I had this date last week with a guy named Adam. We met on the city bus and we were both reading the same book - Mister Pip it was called - and so we struck up a conversation about about beautifully simple the story was. We got off at the same stop and he asked if we could hang out some time. So we exchanged numbers and later that day he called me. I like a guy who doesn't follow the two-days-before-calling stupid unwritten man rule.
Anyway, we agreed on Thursday night and he said he would swing by my place and we could walk to the restaurant for dinner. So he comes by and I'm wearing my best little black dress and he looks adorable in jeans and a button up stripey shirt. He had floppy brown hair and a bit of stubble on his face. Adorable, really.
So we walk around for awhile chatting and we turn down this little street to his "favourite Indian restaurant". And it was great, I didn't even know it existed and its practically in my back yard!
I'm not much of an adventurous eater so I ordered Chicken Tikka, because I know I like it. He ordered the "special". He seemed to know all the staff but they look surprised he had brought a girl to dine with him and the wait staff teased him all night about it. He sheepishly smiled and admitted he didn't usually bring first dates here, but he thought I would really like it. Okay, so by this point I'm melting into a little puddle on the floor because he is just so cute.
So our drinks come and I'm a bit cheap so I just ordered water (with extra lemon) and he ordered this strange hot tea. We are drinking and then my food arrives, and the conversation up to this point is really really fab. We get along like we've known each other forever.
So I'm picking at my food, because I'm a bit of a grazer and I know it's unattractive to pick at food but I can't help it. Then his "special" arrives. I hate it when restaurants don't serve both people their meals at the same time, but not matter.
He starts chowing down and suddenly Cute Stubbley Floppy Haired Book Worm Loves Indian Food Adam is Blue Adam.

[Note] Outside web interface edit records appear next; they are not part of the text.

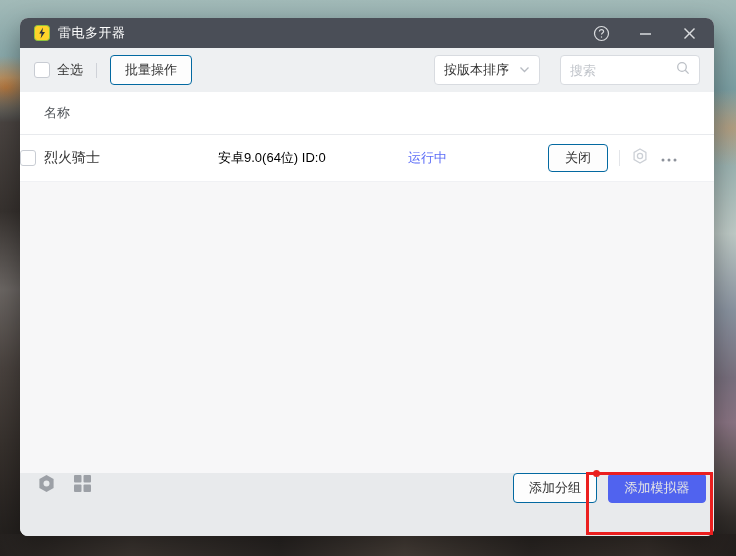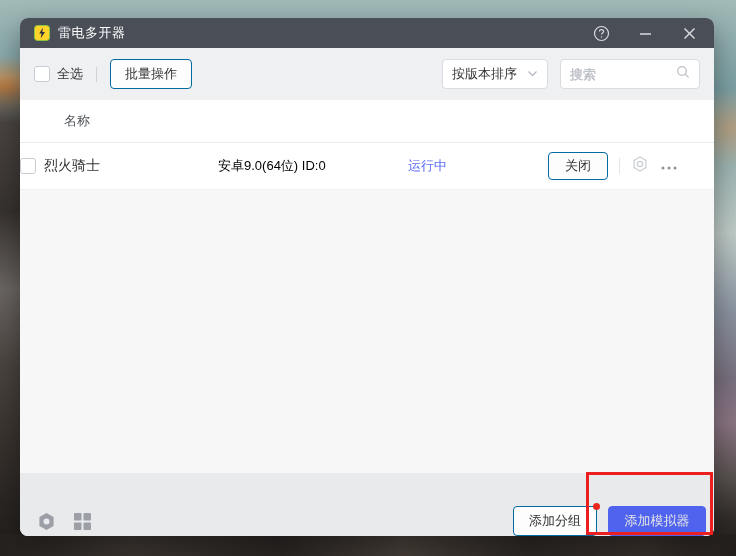--- a/index.html
+++ b/index.html
@@ -39,7 +39,7 @@
   .tb-btn{ width:22px; height:22px; display:flex; align-items:center; justify-content:center; color:#d9dbde; cursor:default; }
 
   
-  .toolbar{ height:52px; background:#eef0f2; display:flex; align-items:center; padding:0 14px; flex:0 0 auto; }
+  .toolbar{ height:44px; background:#eef0f2; display:flex; align-items:center; padding:0 14px; flex:0 0 auto; }
   .checkbox{ width:16px; height:16px; background:#fff; border:1px solid #c8ccd3; border-radius:3px; flex:0 0 auto; }
   .selall-label{ font-size:13px; color:#333; margin-left:7px; }
   .vdiv{ width:1px; height:15px; background:#cfd2d8; margin:0 13px; }

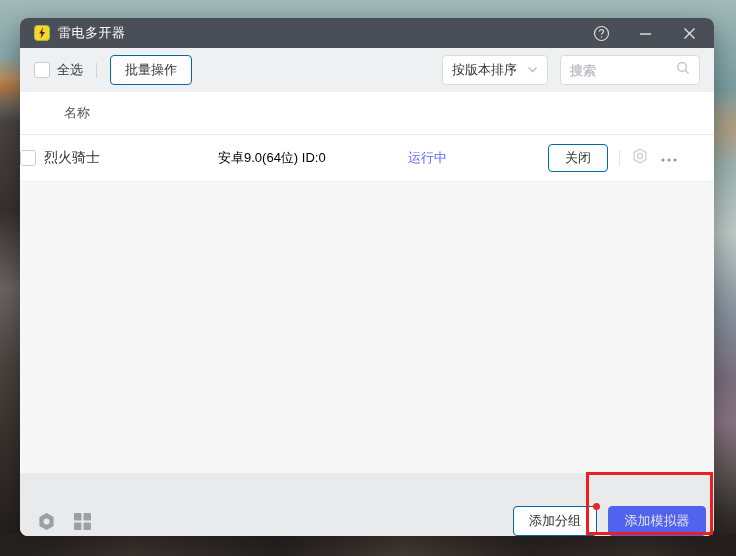--- a/index.html
+++ b/index.html
@@ -45,7 +45,7 @@
   .vdiv{ width:1px; height:15px; background:#cfd2d8; margin:0 13px; }
   .btn{ height:30px; background:#fdfdfd; border:1px solid #0369a1; border-radius:4px;
         font-size:13px; color:#333; display:flex; align-items:center; justify-content:center; padding:0 14px; }
-  .tbar-right{ margin-left:auto; display:flex; align-items:flex-end; gap:12px; }
+  .tbar-right{ margin-left:auto; display:flex; align-items:flex-end; gap:20px; }
   .dropdown{ width:106px; height:30px; background:#fff; border:1px solid #d8dbe0; border-radius:4px;
              display:flex; align-items:center; padding:0 9px; font-size:13px; color:#333; }
   .dropdown .chev{ margin-left:auto; color:#b7bbc2; }

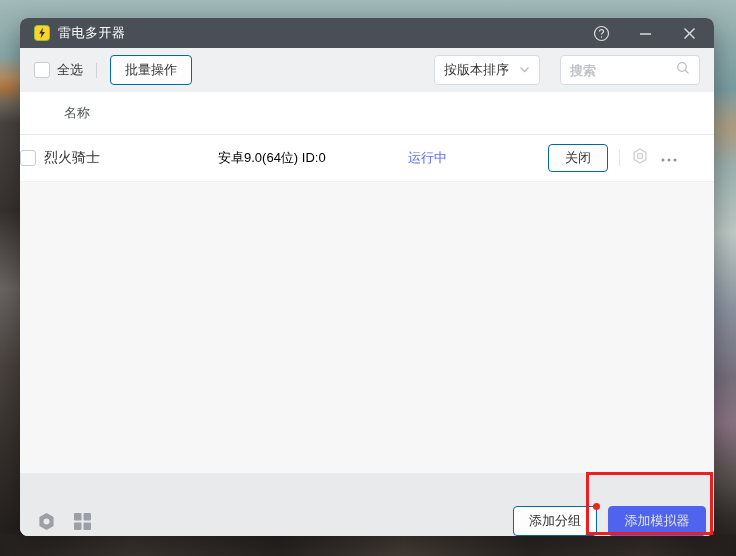--- a/index.html
+++ b/index.html
@@ -51,7 +51,7 @@
   .dropdown .chev{ margin-left:auto; color:#b7bbc2; }
   .searchbox{ width:140px; height:30px; background:#fff; border:1px solid #d8dbe0; border-radius:4px;
               display:flex; align-items:center; padding:0 9px; }
-  .searchbox input{ border:none; outline:none; width:100px; font-size:13px; color:#333; background:transparent; font-family:inherit;font-weight:bold; }
+  .searchbox input{ border:none; outline:none; width:100px; font-size:13px; color:#333; background:transparent; font-family:inherit; }
   .searchbox input::placeholder{ color:#c0c4ca; }
   .searchbox .mag{ margin-left:auto; color:#bcc0c6; }
 

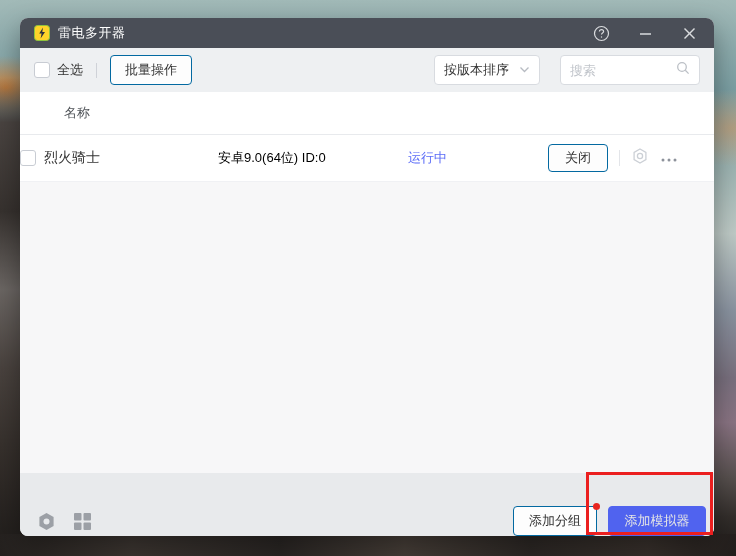--- a/index.html
+++ b/index.html
@@ -57,7 +57,7 @@
 
   
   .thead{ height:43px; background:#ffffff; border-bottom:1px solid #e8eaed; display:grid;
-          grid-template-columns:24px 174px 190px 140px 1fr; align-items:center; padding-left:20px; flex:0 0 auto; }
+          grid-template-columns:24px 174px 190px 140px 1fr; align-items:center; padding-left:0; flex:0 0 auto; }
   .th{ font-size:13px; color:#4f5358; display:flex; align-items:center; gap:6px; }
   .funnel{ color:#5a5e64; }
   .trow{ height:47px; background:#ffffff; border-bottom:1px solid #f0f1f4; display:grid;

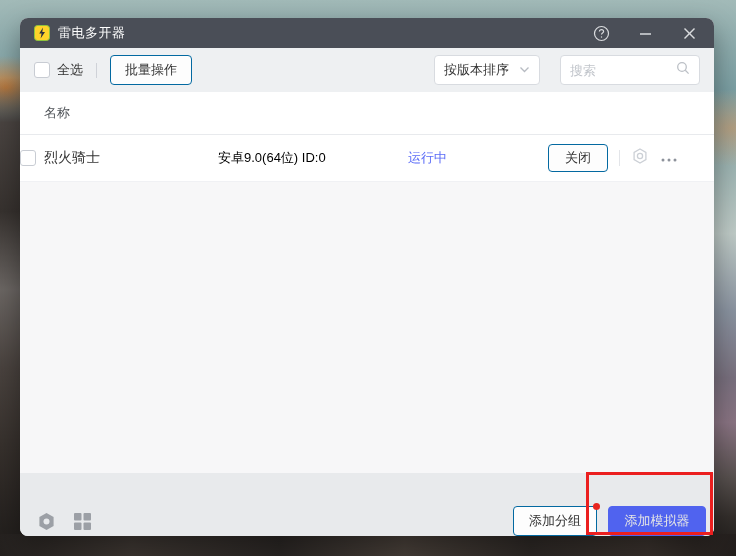--- a/index.html
+++ b/index.html
@@ -74,7 +74,7 @@
   .filler{ flex:1 1 auto; background:#f7f7f8; }
 
   
-  .footer{ height:63px; background:#e8eaec; display:flex; align-items:flex-end; padding:0 8px 0 16px; flex:0 0 auto; }
+  .footer{ height:63px; background:#e8eaec; display:flex; align-items:flex-start; padding:0 8px 0 16px; flex:0 0 auto; }
   .foot-icons{ display:flex; align-items:center; gap:16px; color:#9ca0a6; }
   .foot-right{ margin-left:auto; display:flex; align-items:center; gap:11px; }
   .addgroup-wrap{ position:relative; }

Seriously. Blue. And he's gasping for breath.
So I get up, knock my chair over and tip both of our drinks into his lap. I run around to him and pull him out of his seat, trying frantically to remember the whats-it maneuver but I skipped my First Aid class in grade school to hang out in the library and finish Sense and Sensibility (one of my all time favourite Austen works). So I start kind of hugging him and punching his chest at the same time and he's not getting any fleshier coloured. I start screaming, wait staff come running, and Blue Adam's eyes roll back into his head.

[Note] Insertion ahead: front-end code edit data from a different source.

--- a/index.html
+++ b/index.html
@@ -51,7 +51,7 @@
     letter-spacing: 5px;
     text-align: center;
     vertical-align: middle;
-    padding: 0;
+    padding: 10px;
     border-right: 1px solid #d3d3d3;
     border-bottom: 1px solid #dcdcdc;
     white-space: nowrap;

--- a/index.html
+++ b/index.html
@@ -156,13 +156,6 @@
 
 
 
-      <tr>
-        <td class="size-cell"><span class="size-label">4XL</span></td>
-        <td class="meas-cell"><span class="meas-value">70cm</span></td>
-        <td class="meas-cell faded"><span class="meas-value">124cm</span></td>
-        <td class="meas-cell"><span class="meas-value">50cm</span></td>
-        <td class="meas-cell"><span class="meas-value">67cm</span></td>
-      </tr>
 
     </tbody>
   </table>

An older looking waitress starts performing mouth to mouth on him (and he has a lovely mouth, I was actually [shamefully] quite jealous at the time). But by the time the ambulance arrived he had already died.
Died. Dead. Kaput.
Turns out he was allergic to cumin which was one of the main ingredients in his "Thursday night special" meal.
The man could have been my future husband.
I am never reading Jane Austen again.